The June 2023 DCI Network retreat at Harvard University involved stakeholders in co-creating and evaluating new user interfaces for medication information dissemination 11. Subsequently, the DCI Network Conference and Retreat on Patient Engagement, held at the Harvard Faculty Club in June 2024, focused on diverse perspectives on patient-centric AI chatbots and mobile applications for medication management. Key discussions included patient voices, digital strategies, behavioral economics, and gamification to enhance patient participant adherence. The event also sought to review best practices for chatbot usability, effectiveness, and safety while fostering interdisciplinary collaborations among healthcare professionals, technologists, and patient advocacy groups. The conference was followed by a one-day retreat featuring interactive sessions, including brainstorming discussions on engagement strategies for AI-driven medication tools. An AI Chatbot Evaluation Workshop examined performance metrics, data privacy, and patient safety, with breakout groups drafting preliminary evaluation protocols. The retreat concluded with synthesizing key insights and a roadmap for continued collaboration in advancing AI-driven patient engagement solutions. The retreat also established a set of evaluation objectives to measure patient comprehension and usability testing to ensure chatbot-generated information aligned with patient needs and literacy levels 12.

2.2. Technical Architecture

The chatbot leverages a hybrid approach of cloud-based and open-source large language models (LLMs) for natural language understanding and generation. Mistral was the only LLM that was used in both cloud and open-source, hosted testing. EMPATHICA integrates:

  • Cloud-Based Models: OpenAI’s ChatGPT 13, Google’s Gemini 14, Mistral 15.

  • Open-Source Models: Mistral 15, Meta’s LLaMA 16, Google’s Gemma 17, and DeepSeek 18

EMPATHICA’s architecture incorporates Ollama, a platform that enables the local deployment of large language models, as a central component for managing and connecting various cloud-based and open-source LLMs. Acting as an intermediary, Ollama facilitates the integration of diverse models, such as OpenAI’s ChatGPT, Google’s Gemini, Mistral, Meta’s LLaMA, and Google’s Gemma, offering enhanced privacy, reduced latency, and greater data control in the process. The only downside of locally hosting LLMs is the server requirements, which can be quite intensive to ensure a well-run and speedy system.

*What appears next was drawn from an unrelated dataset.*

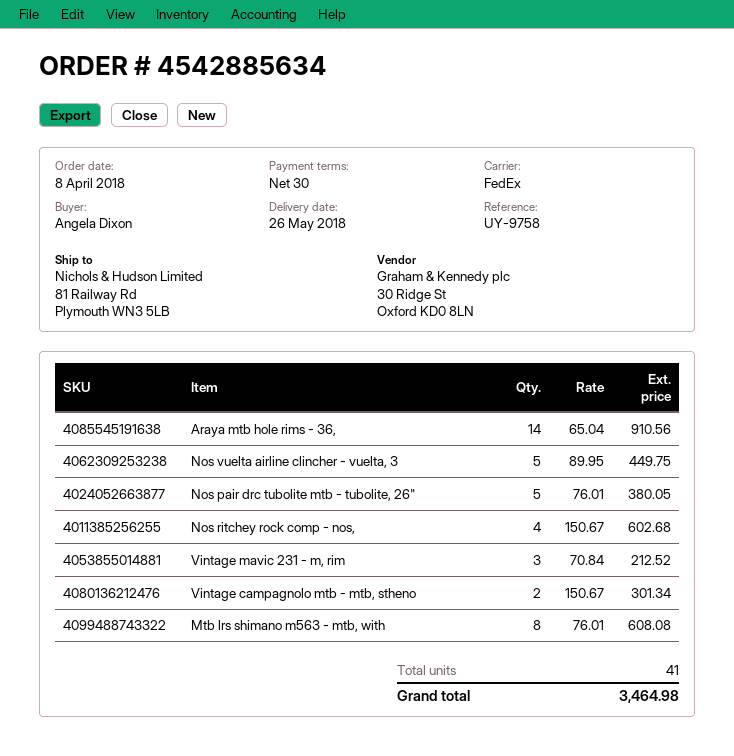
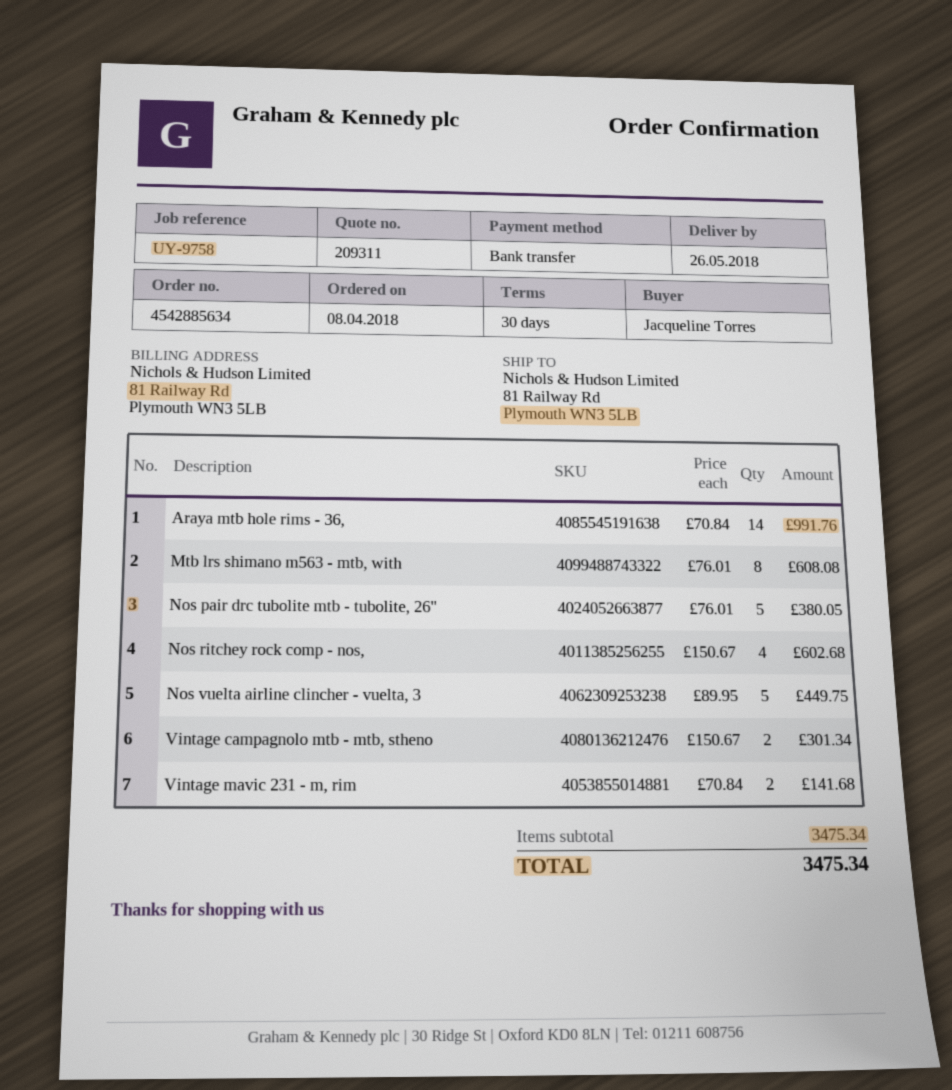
ordered by: Angela Dixon -> Jacqueline Torres
Araya mtb hole rims - 36,: 14 x 65.04 = 910.56 -> 14 x 70.84 = 991.76
Vintage mavic 231 - m, rim: 3 x 70.84 = 212.52 -> 2 x 70.84 = 141.68
total: 3464.98 -> 3475.34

EMPATHICA additionally integrates a front-end powered by the open-source OpenWebUI, offering users an intuitive interface to interact with the Ollama models. This setup ensures seamless querying and accessibility for managing various language models within the system.

Ollama and OpenWebUI (EMPATHICA) operate within a Docker container hosted on an NVIDIA-enabled EC2 server in the Amazon Cloud. This enables a quick response time for user queries by ensuring that the processing for the LLM is handed off to the GPU instead of the CPU. A Retrieval-Augmented Generation (RAG)19 training approach is implemented to ensure accuracy and relevance. When a user asks a question, Ollama’s RAG system first retrieves relevant information from a knowledge base, which is a vector database containing FDA-approved medication labels and a prompt guide with guardrail guidelines. This retrieved information is then fed to the chosen LLM, allowing it to generate a response grounded in verified data tailored to the user’s query and literacy level while preventing hallucinations. This architecture optimizes responses by providing a structured and reliable information retrieval process before the LLM generates the final answer.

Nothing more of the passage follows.